The one constant in all my language studies was that at some point, you must immerse. Bar none, that’s the best way to improve your proficiency. Even my ASL instructors stressed this, and mandated that we had to attend at least one Deaf event per semester.

Yet, the one glaring exception seems to be deaf children learning English. Most bilingual-bicultural (Bi-Bi) programs I’ve seen address this by establishing ASL as a base language, and teaching all or most classes– including reading and writing– in ASL with written support.

There is some truth to this. Even with hearing aids and cochlear implants, deaf children don’t have the same access to spoken language that hearing children do. The bulk of our language proficiency comes through incidental learning, and for most people, it’s via auditory means. For deaf children, though, their primary mode is usually visual.

Hence, establishing English proficiency for deaf children is a toss-up between two general routes: either some variant of Signed English, which is much more faithful to English structuring, but tends to be functionally less complete as a language support; or American Sign Language, which is a complete language in and of itself, and as a result does not follow English structure.

The paramount objective is to establish a complete first language, ideally from fluent speakers. It’s much easier to pick up on other languages when you have a solid foundation in a base language. However, multilingual speakers will also tell you that the best way to increase your proficiency is full immersion– not just reading and writing, but also daily conversation with other native speakers. You can go only so far in studying a second language through your first language before you hit a roadblock.
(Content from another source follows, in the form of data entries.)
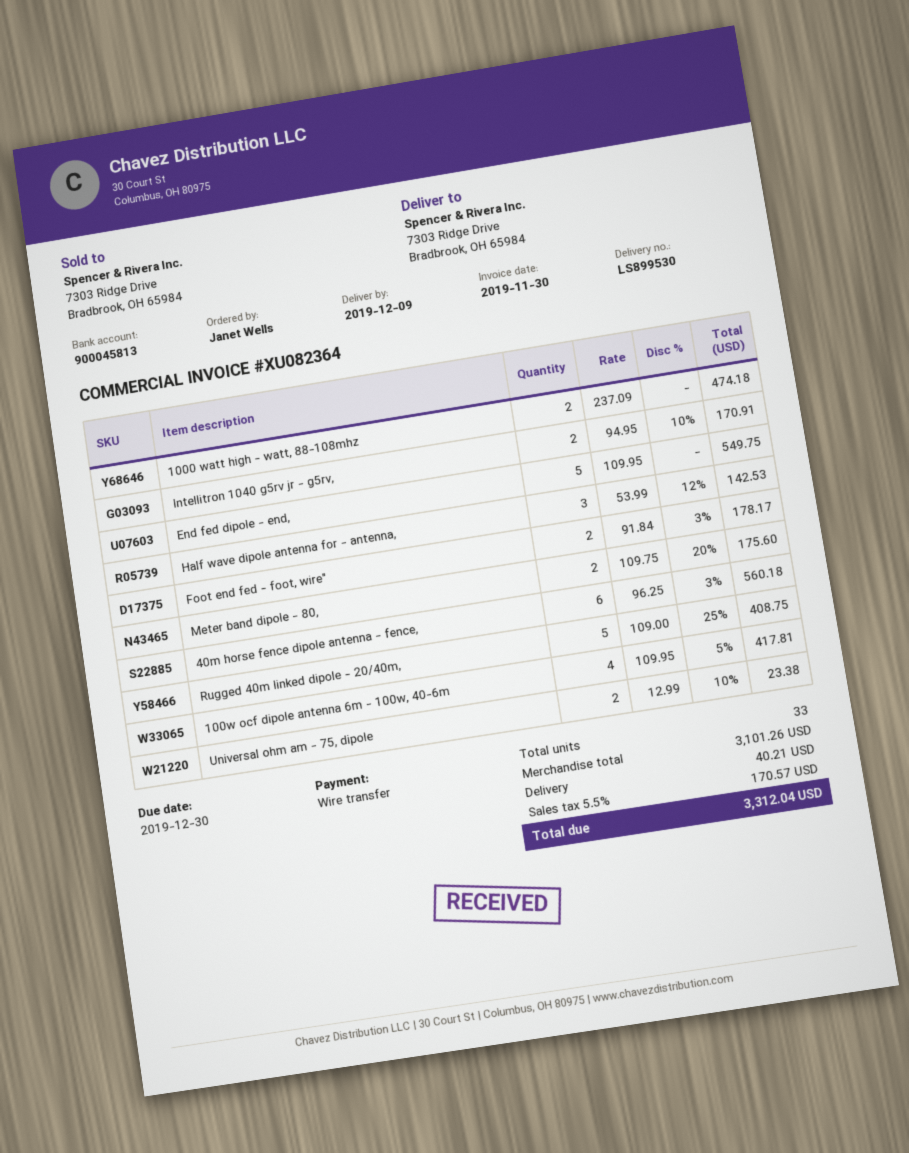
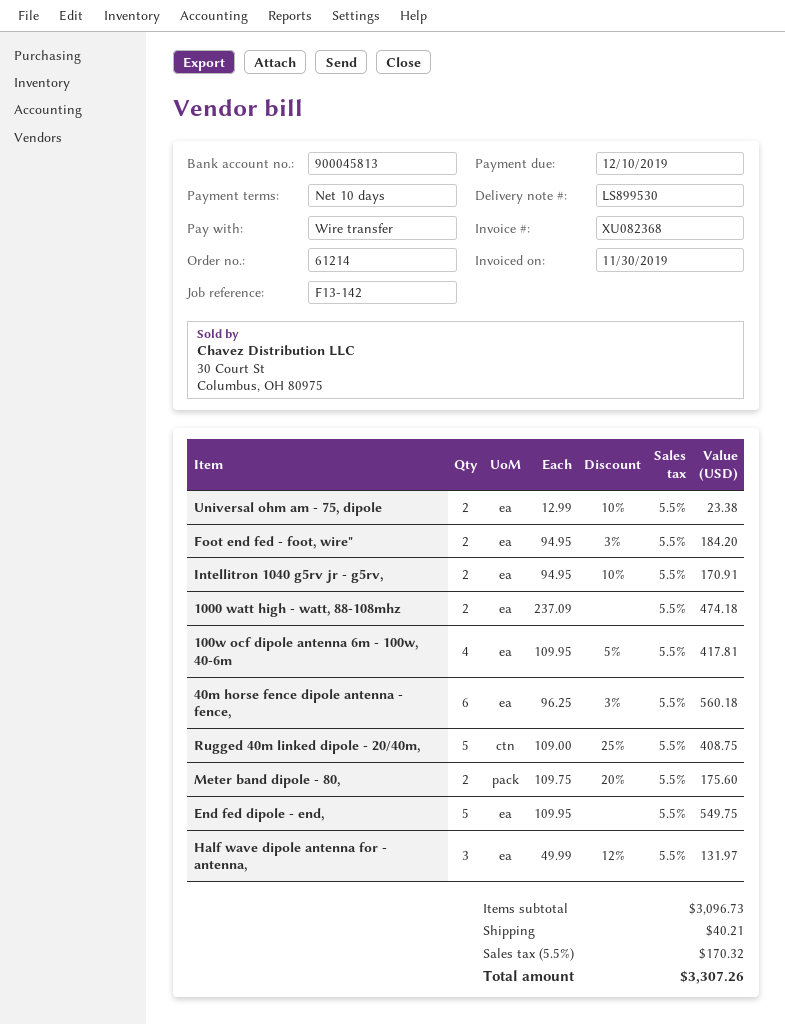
invoice number: XU082364 -> XU082368
due date: 2019-12-30 -> 2019-12-10
Half wave dipole antenna for - antenna,: 3 x 53.99 - 12% = 142.53 -> 3 x 49.99 - 12% = 131.97
Foot end fed - foot, wire": 2 x 91.84 - 3% = 178.17 -> 2 x 94.95 - 3% = 184.20
subtotal: 3101.26 -> 3096.73
tax: 5.5% = 170.57 -> 5.5% = 170.32
total: 3312.04 -> 3307.26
While proficiency is still very much doable– I’ve seen it several times, especially among prolific readers– it does get much harder. In my experience, you have to reverse-engineer. A lot.

How, then, do you reconcile these two paradigms in deaf education? By now, you know my answer is Cued Speech. It’s an 100% visual mode of communication that accurately represents spoken language in real-time, so hearing parents can act as complete language models for their deaf children without butchering ASL to fit English structure. And on the flip side, deaf children can attain full immersion in English, whether that is their L1 or L2+ language.

I’ve stated several times that Cued Speech would be the perfect addition to any Bi-Bi program. ASL would stay ASL, and English would stay English, and students would get the benefit of learning how to think in not only two languages, but also two different modalities.